▸ Work instructions
Since the records include pictures, leave those out while you reproduce exactly and only the lines from the one containing "text-align: center ->" through the one containing "Liberation Mono, monospace", inclusive.

▸ Exercise materials
*** Begin section ***

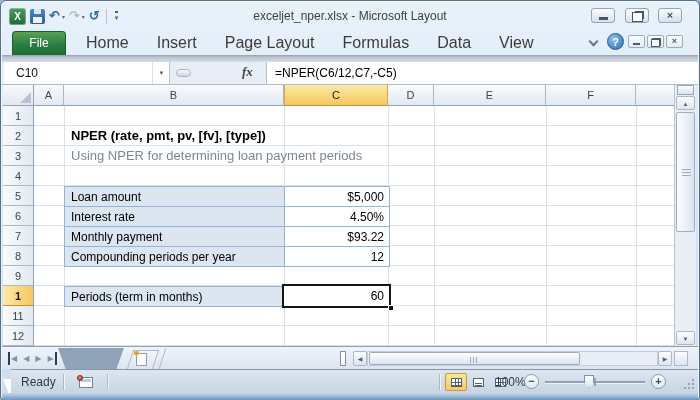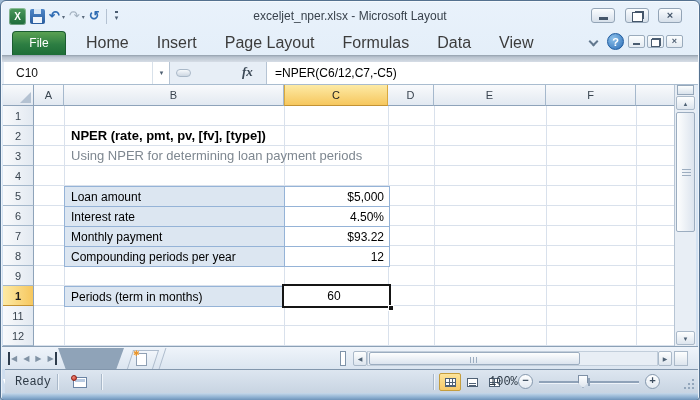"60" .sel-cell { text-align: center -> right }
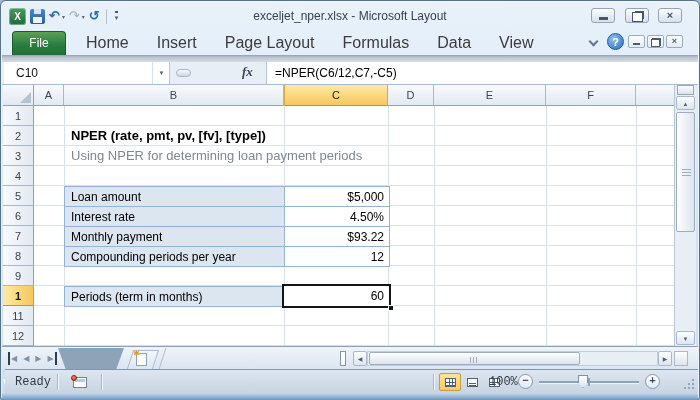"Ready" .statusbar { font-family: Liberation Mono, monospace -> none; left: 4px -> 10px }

*** End section ***
*** Begin section ***

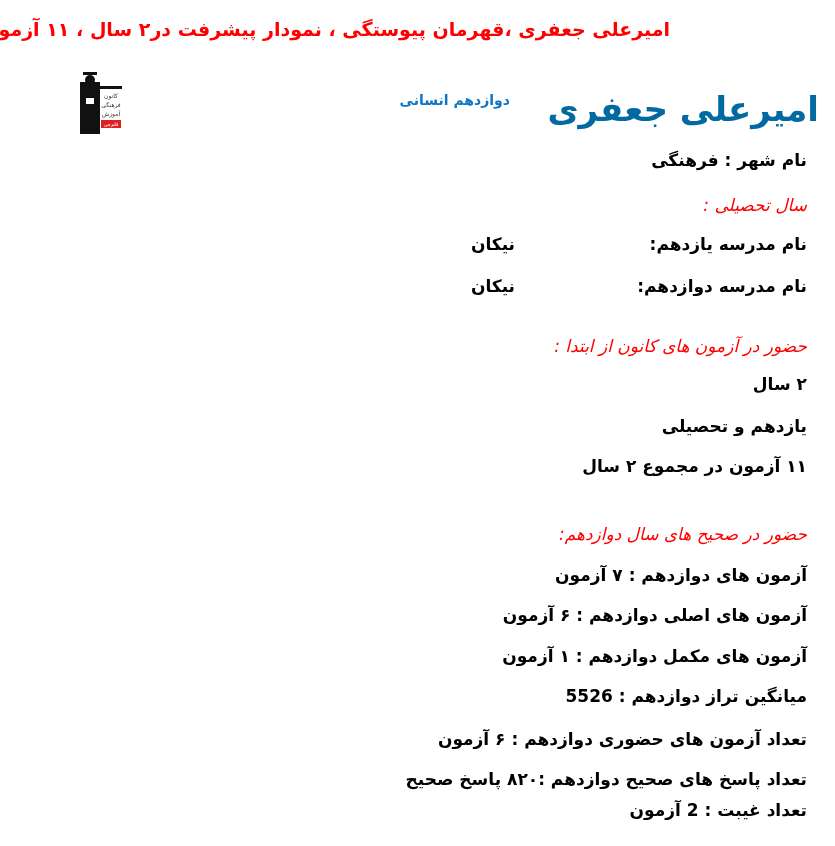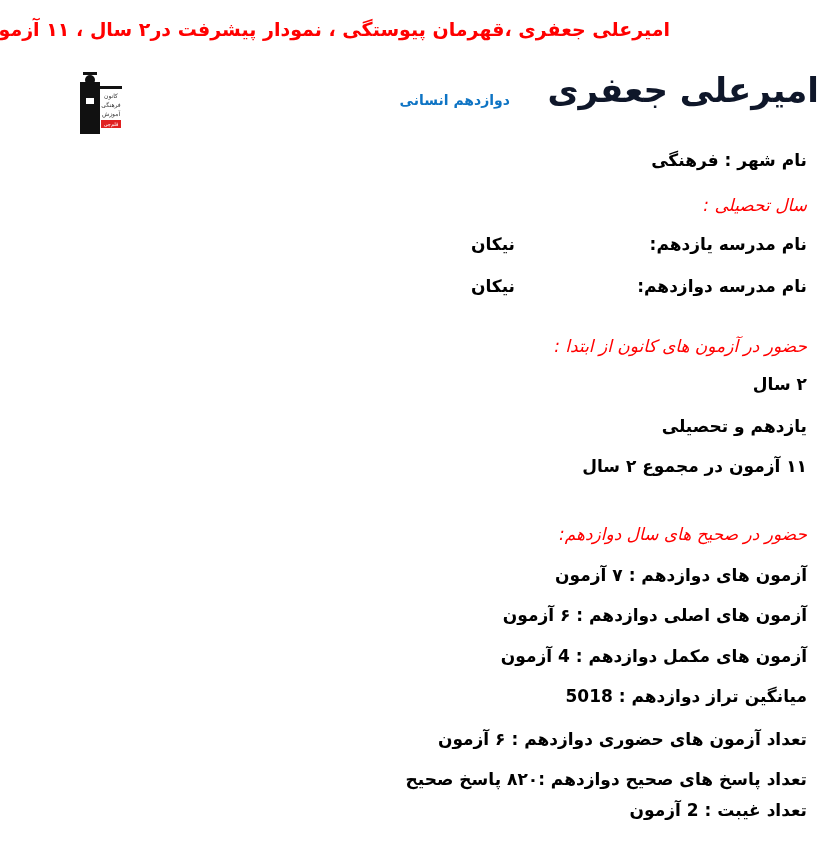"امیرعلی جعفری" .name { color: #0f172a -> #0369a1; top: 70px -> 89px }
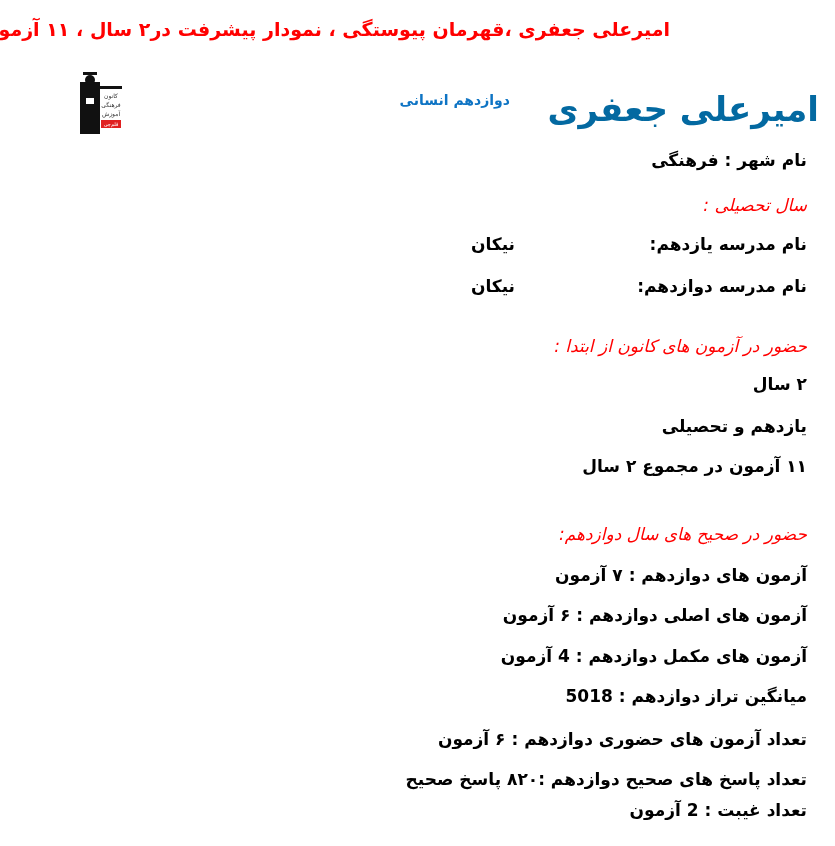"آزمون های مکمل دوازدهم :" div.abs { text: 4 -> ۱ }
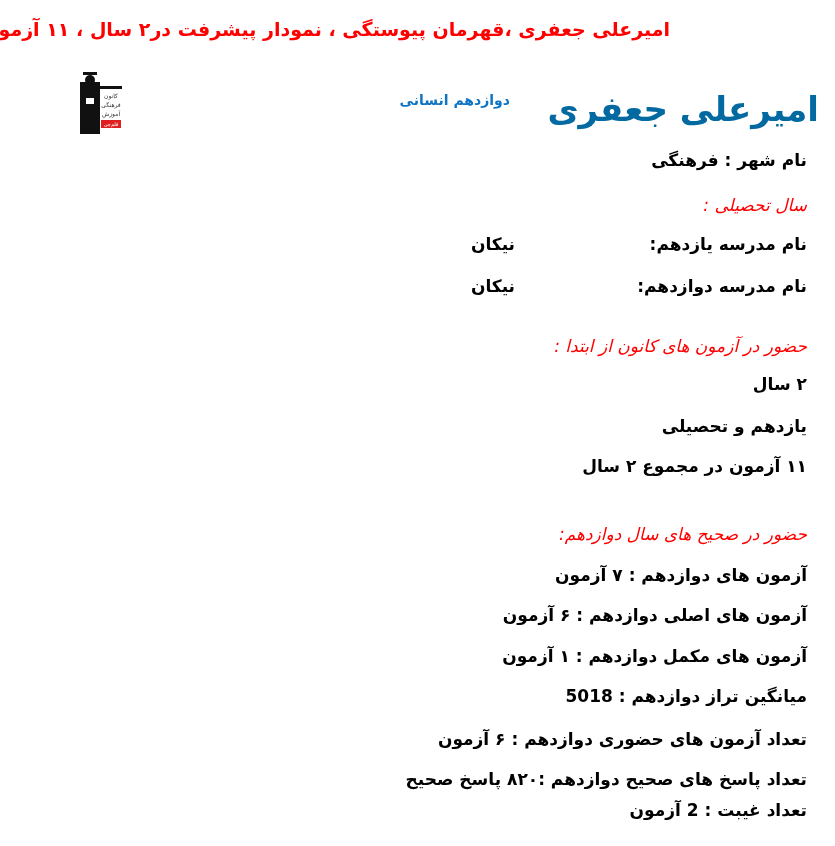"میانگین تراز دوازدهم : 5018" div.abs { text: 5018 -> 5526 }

*** End section ***

▸ Result of this exercise
"60" .sel-cell { text-align: center -> right }
"Ready" .statusbar { font-family: Liberation Mono, monospace -> none; left: 4px -> 10px }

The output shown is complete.